__Input data__.
--- START ---
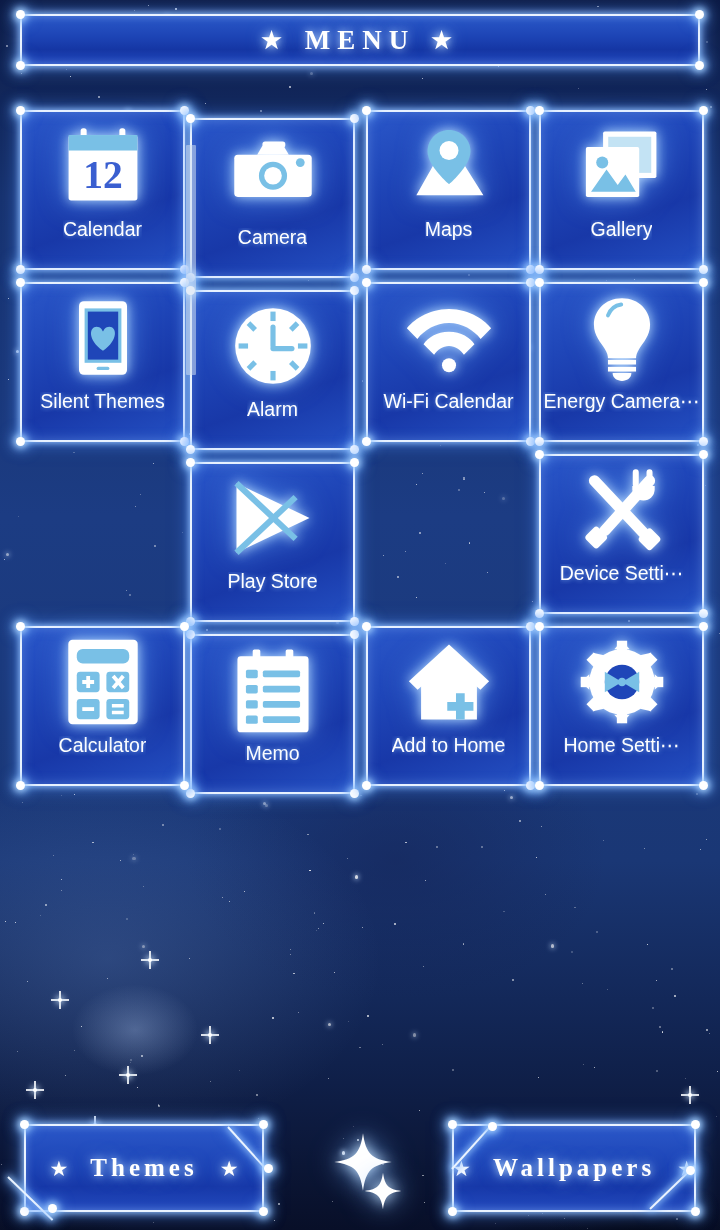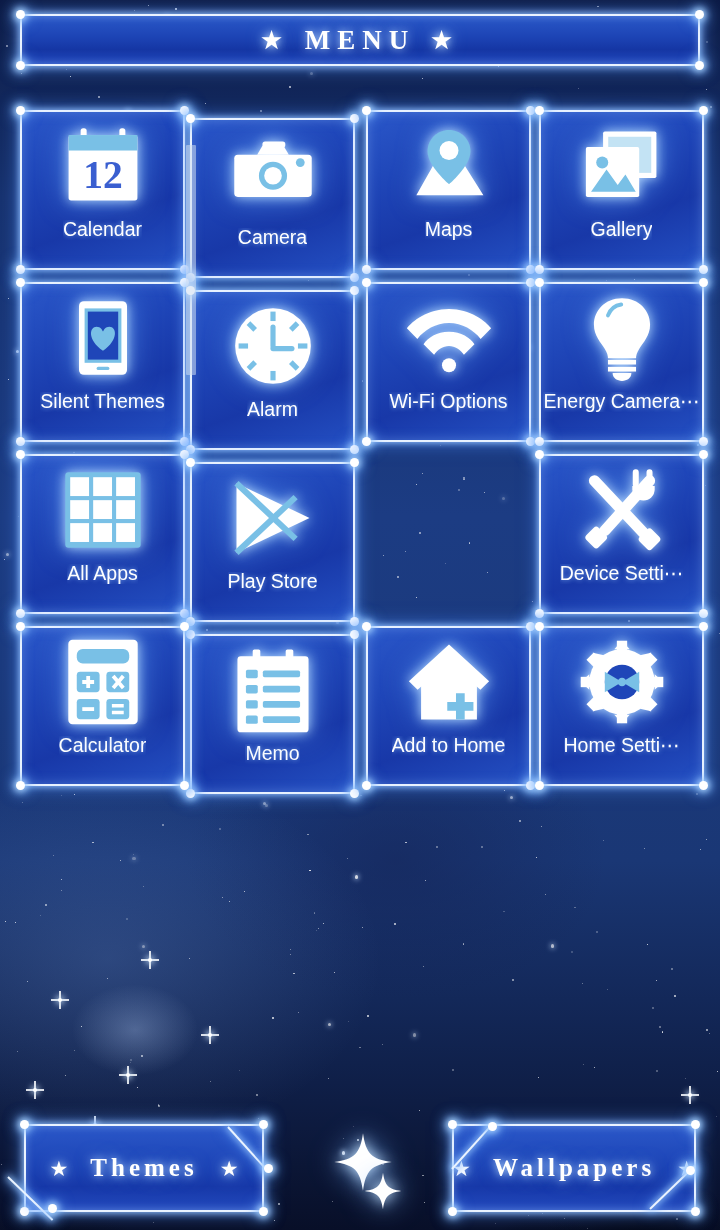--- a/index.html
+++ b/index.html
@@ -721,61 +721,40 @@
         <span class="dot tr"></span>
         <span class="dot bl"></span>
         <span class="dot br"></span>
         <div class="icon-wrap">
           <svg width="88" height="72" viewBox="0 0 100 82">
       <path d="M50 8 C26 8 8 22 2 30 L14 42 C22 32 35 24 50 24 s28 8 36 18 l12-12 C92 22 74 8 50 8 Z" fill="#ffffff"></path>
       <path d="M50 34 C36 34 26 41 21 48 L33 60 C37 54 43 50 50 50 s13 4 17 10 l12-12 C74 41 64 34 50 34 Z" fill="#ffffff"></path>
       <circle cx="50" cy="72" r="8" fill="#ffffff"></circle>
     </svg>
         </div>
-        <div class="label">Wi-Fi Options</div>
+        <div class="label">Wi-Fi Calendar</div>
       </div>
       <div class="tile c3">
         <span class="dot tl"></span>
         <span class="dot tr"></span>
         <span class="dot bl"></span>
         <span class="dot br"></span>
         <div class="icon-wrap">
           <svg width="78" height="88" viewBox="0 0 100 110">
       <path d="M50 4 C28 4 14 20 14 38 c0 14 9 23 14 31 c3 5 4 8 4 12 h36 c0-4 1-7 4-12 c5-8 14-17 14-31 C86 20 72 4 50 4 Z" fill="#ffffff"></path>
       <path d="M32 26 c3-8 10-13 17-14" stroke="#79c0e6" stroke-width="5" fill="none" stroke-linecap="round"></path>
       <rect x="32" y="83" width="36" height="6" fill="#ffffff"></rect>
       <rect x="32" y="92" width="36" height="6" fill="#ffffff"></rect>
       <path d="M38 100 h24 c0 7-6 10-12 10 s-12-3-12-10 Z" fill="#ffffff"></path>
     </svg>
         </div>
         <div class="label">Energy Camera⋯</div>
       </div>
     </div>
     <div class="row">
-      <div class="tile c0">
-        <span class="dot tl"></span>
-        <span class="dot tr"></span>
-        <span class="dot bl"></span>
-        <span class="dot br"></span>
-        <div class="icon-wrap">
-          <svg width="82" height="82" viewBox="0 0 100 100">
-      <rect x="4" y="4" width="92" height="92" rx="4" fill="#79c0e6"></rect>
-      <rect x="10" y="10" width="23" height="23" fill="#ffffff"></rect>
-      <rect x="38" y="10" width="23" height="23" fill="#ffffff"></rect>
-      <rect x="66" y="10" width="23" height="23" fill="#ffffff"></rect>
-      <rect x="10" y="38" width="23" height="23" fill="#ffffff"></rect>
-      <rect x="38" y="38" width="23" height="23" fill="#ffffff"></rect>
-      <rect x="66" y="38" width="23" height="23" fill="#ffffff"></rect>
-      <rect x="10" y="66" width="23" height="23" fill="#ffffff"></rect>
-      <rect x="38" y="66" width="23" height="23" fill="#ffffff"></rect>
-      <rect x="66" y="66" width="23" height="23" fill="#ffffff"></rect>
-    </svg>
-        </div>
-        <div class="label">All Apps</div>
-      </div>
       <div class="tile c1">
         <span class="dot tl"></span>
         <span class="dot tr"></span>
         <span class="dot bl"></span>
         <span class="dot br"></span>
         <div class="icon-wrap">
           <svg width="88" height="80" viewBox="0 0 100 92">
       <path d="M8 6 L92 46 L8 86 Z" fill="#ffffff"></path>
       <path d="M8 6 L76 70" stroke="#79c0e6" stroke-width="7" fill="none"></path>
       <path d="M8 86 L76 22" stroke="#79c0e6" stroke-width="7" fill="none"></path>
--- END ---
__Brief__.
Every line above that holds the word "path" needs to be copied.

__Solution for this task__.
       <path d="M50 8 C26 8 8 22 2 30 L14 42 C22 32 35 24 50 24 s28 8 36 18 l12-12 C92 22 74 8 50 8 Z" fill="#ffffff"></path>
       <path d="M50 34 C36 34 26 41 21 48 L33 60 C37 54 43 50 50 50 s13 4 17 10 l12-12 C74 41 64 34 50 34 Z" fill="#ffffff"></path>
       <path d="M50 4 C28 4 14 20 14 38 c0 14 9 23 14 31 c3 5 4 8 4 12 h36 c0-4 1-7 4-12 c5-8 14-17 14-31 C86 20 72 4 50 4 Z" fill="#ffffff"></path>
       <path d="M32 26 c3-8 10-13 17-14" stroke="#79c0e6" stroke-width="5" fill="none" stroke-linecap="round"></path>
       <path d="M38 100 h24 c0 7-6 10-12 10 s-12-3-12-10 Z" fill="#ffffff"></path>
       <path d="M8 6 L92 46 L8 86 Z" fill="#ffffff"></path>
       <path d="M8 6 L76 70" stroke="#79c0e6" stroke-width="7" fill="none"></path>
       <path d="M8 86 L76 22" stroke="#79c0e6" stroke-width="7" fill="none"></path>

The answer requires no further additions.